- Predecessor: Dardanus or Ilus I
- Successor: Tros
- Abode: Dardania

Genealogy
- Parents: (1) Dardanus and Batea (or Arisbe) (2) Dardanus and Olizone
- Siblings: Ilus I, Zacynthus, and (possibly) Idaea
- Consort: Astyoche
- Children: Tros

= Erichthonius (son of Dardanus) =

Erichthonius (/ɛrᵻkˈθoʊniəs/; Ancient Greek: Ἐριχθόνιος) was a king of Troy in Greek mythology. He was the son of Dardanus and Batea (in some other legends his mother is said to be, Olizone, daughter of Phineus). He was the brother of Ilus and Zacynthus. Erichthonius was said to have enjoyed a peaceful and prosperous reign.

== Etymology ==
Erichthonius is of uncertain etymology, possibly related to a pre-Greek form *Erekt^{y}eu-. The connection of Ἐριχθόνιος with ἐρέχθω, "shake" is a late folk-etymology; other folk-etymologies include ἔριον, erion, "wool" or eris, "strife"+ χθών chthôn or chthonos, "earth".

== Mythology ==
Fundamentally, all that is known of this Erichthonius comes from Homer, who says (Samuel Butler's translation of Iliad 20.215-234):

 In the beginning Dardanos was the son of Zeus, and founded Dardania, for Ilion was not yet established on the plain for men to dwell in, and her people still abode on the spurs of many-fountained Ida. Dardanos had a son, king Erichthonios, who was wealthiest of all men living; he had three thousand mares that fed by the water-meadows, they and their foals with them. Boreas was enamored of them as they were feeding, and covered them in the semblance of a dark-maned stallion. Twelve filly foals did they conceive and bear him, and these, as they sped over the fertile plain, would go bounding on over the ripe ears of wheat and not break them; or again when they would disport themselves on the broad back of Ocean they could gallop on the crest of a breaker. Erichthonios begat Tros, king of the Trojans, and Tros had three noble sons, Ilos, Assarakos, and Ganymede who was comeliest of mortal men; wherefore the gods carried him off to be Zeus' cupbearer, for his beauty's sake, that he might dwell among the immortals.

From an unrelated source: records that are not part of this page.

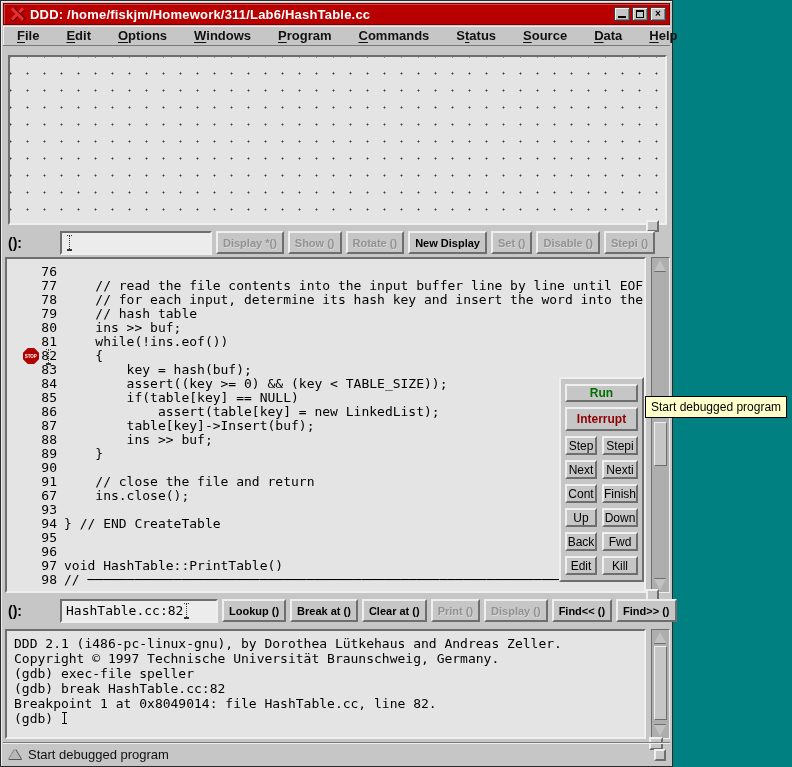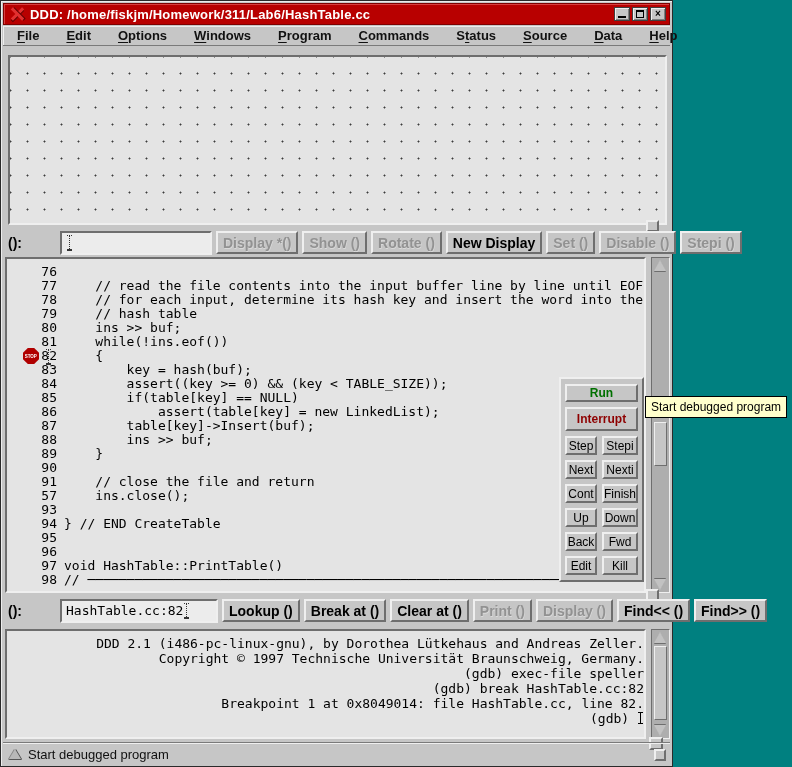--- a/index.html
+++ b/index.html
@@ -60,21 +60,21 @@
   
   .argrow { position:absolute; left:4px; right:4px; height:27px;
     display:flex; align-items:center; gap:4px; }
   .arg-label { font-size:14px; font-weight:bold; color:#000; padding:0 2px 0 3px; flex:none; }
   .arg-input { height:24px; background:#ececec; display:flex; align-items:center;
     padding:0 4px; font-family:"DejaVu Sans Mono", monospace; font-size:13px; color:#000; flex:none;margin-left:32px; }
   .mbtn { height:23px; background:#c6c6c6; flex:none;
     border-top:2px solid #efefef; border-left:2px solid #efefef;
     border-bottom:2px solid #6e6e6e; border-right:2px solid #6e6e6e;
     font-family:"Liberation Sans", sans-serif;
-    font-size:14px; font-weight:bold; color:#000; padding:0 5px; white-space:nowrap; cursor:default;
+    font-size:11px; font-weight:bold; color:#000; padding:0 5px; white-space:nowrap; cursor:default;
     display:flex; align-items:center; justify-content:center; }
   .mbtn.stippled { color:#929292; text-shadow:0.5px 0.5px 0 #dadada; }
 
   .ibeam { display:inline-block; width:7px; height:16px; position:relative; flex:none; }
   .ibeam::before { content:""; position:absolute; left:3px; top:0; bottom:0; border-left:1px dotted #333; }
   .ibeam::after { content:""; position:absolute; left:1px; top:0; width:5px; height:1px;
      border-top:1px dotted #333; box-shadow:0 14px 0 #333; }
 
   
   .srcpane { position:absolute; left:4px; top:256px; width:665px; height:336px; }
@@ -124,21 +124,21 @@
 
   .tooltip { position:absolute; left:645px; top:396px; height:22px;
     background:#ffffcc; border:1px solid #000; color:#000;
     font-size:12px; display:flex; align-items:center; padding:0 5px; white-space:nowrap; z-index:50; }
 
   
   .conpane { position:absolute; left:4px; top:628px; width:665px; height:110px; }
   .conview { position:absolute; left:0; top:0; right:24px; bottom:0;
     background:#e4e4e4; overflow:hidden;
     font-family:"DejaVu Sans Mono", monospace; font-size:13px; color:#000;
-    padding:5px 0 0 7px;text-align:right; }
+    padding:5px 0 0 7px; }
   .conline { height:15px; line-height:15px; white-space:pre; }
   .gdb-cursor { display:inline-block; width:7px; height:12px; position:relative; vertical-align:-1px; }
   .gdb-cursor::before { content:""; position:absolute; left:3px; top:0; bottom:0; width:1px; background:#000; }
   .gdb-cursor::after { content:""; position:absolute; left:1px; top:0; width:5px; height:1px;
      background:#000; box-shadow:0 11px 0 #000; }
 
   
   .statusbar { position:absolute; left:2px; right:2px; top:741px; height:23px;
     border-top:1px solid #7a7a7a; box-shadow: inset 0 1px 0 #efefef;
     display:flex; align-items:center; padding-left:6px; gap:7px;
@@ -216,21 +216,21 @@
         <div class="srcline"><span class="lno"> 82</span><span class="ltext">    {</span></div>
         <div class="srcline"><span class="lno"> 83</span><span class="ltext">        key = hash(buf);</span></div>
         <div class="srcline"><span class="lno"> 84</span><span class="ltext">        assert((key &gt;= 0) &amp;&amp; (key &lt; TABLE_SIZE));</span></div>
         <div class="srcline"><span class="lno"> 85</span><span class="ltext">        if(table[key] == NULL)</span></div>
         <div class="srcline"><span class="lno"> 86</span><span class="ltext">            assert(table[key] = new LinkedList);</span></div>
         <div class="srcline"><span class="lno"> 87</span><span class="ltext">        table[key]-&gt;Insert(buf);</span></div>
         <div class="srcline"><span class="lno"> 88</span><span class="ltext">        ins &gt;&gt; buf;</span></div>
         <div class="srcline"><span class="lno"> 89</span><span class="ltext">    }</span></div>
         <div class="srcline"><span class="lno"> 90</span><span class="ltext"></span></div>
         <div class="srcline"><span class="lno"> 91</span><span class="ltext">    // close the file and return</span></div>
-        <div class="srcline"><span class="lno"> 57</span><span class="ltext">    ins.close();</span></div>
+        <div class="srcline"><span class="lno"> 67</span><span class="ltext">    ins.close();</span></div>
         <div class="srcline"><span class="lno"> 93</span><span class="ltext"></span></div>
         <div class="srcline"><span class="lno"> 94</span><span class="ltext">} // END CreateTable</span></div>
         <div class="srcline"><span class="lno"> 95</span><span class="ltext"></span></div>
         <div class="srcline"><span class="lno"> 96</span><span class="ltext"></span></div>
         <div class="srcline"><span class="lno"> 97</span><span class="ltext">void HashTable::PrintTable()</span></div>
         <div class="srcline"><span class="lno"> 98</span><span class="ltext">// ────────────────────────────────────────────────────────────────────────</span></div>
         <div class="stop-sign" style="top:89px;">
             <span>STOP</span>
           </div>
         <span class="ibeam src-caret" style="position:absolute; top:90px;"></span>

John Tzetzes and one of the scholia to Lycophron call his wife Astyoche, the naiad daughter of the river-god Simoeis. The Bibliotheca also adds Erichthonius' older brother Ilus, who died young and childless; presumably a doublet of the other Ilus, grandson of Erichthonius, eponym of Troy. In one account, Erichthonius was said to be the father of Ganymede.

Strabo records, but discounts, the claim by "some more recent writers" that Teucer came from the deme of Xypeteones in Attica, supposedly called Troes (meaning Trojans) in mythical times. These writers mentioned that Erichthonius appears as founder both in Attica and the Troad, and may be identifying the two.

Erichthonius reigned for forty six or, according to others, sixty five years and was succeeded by his son Tros.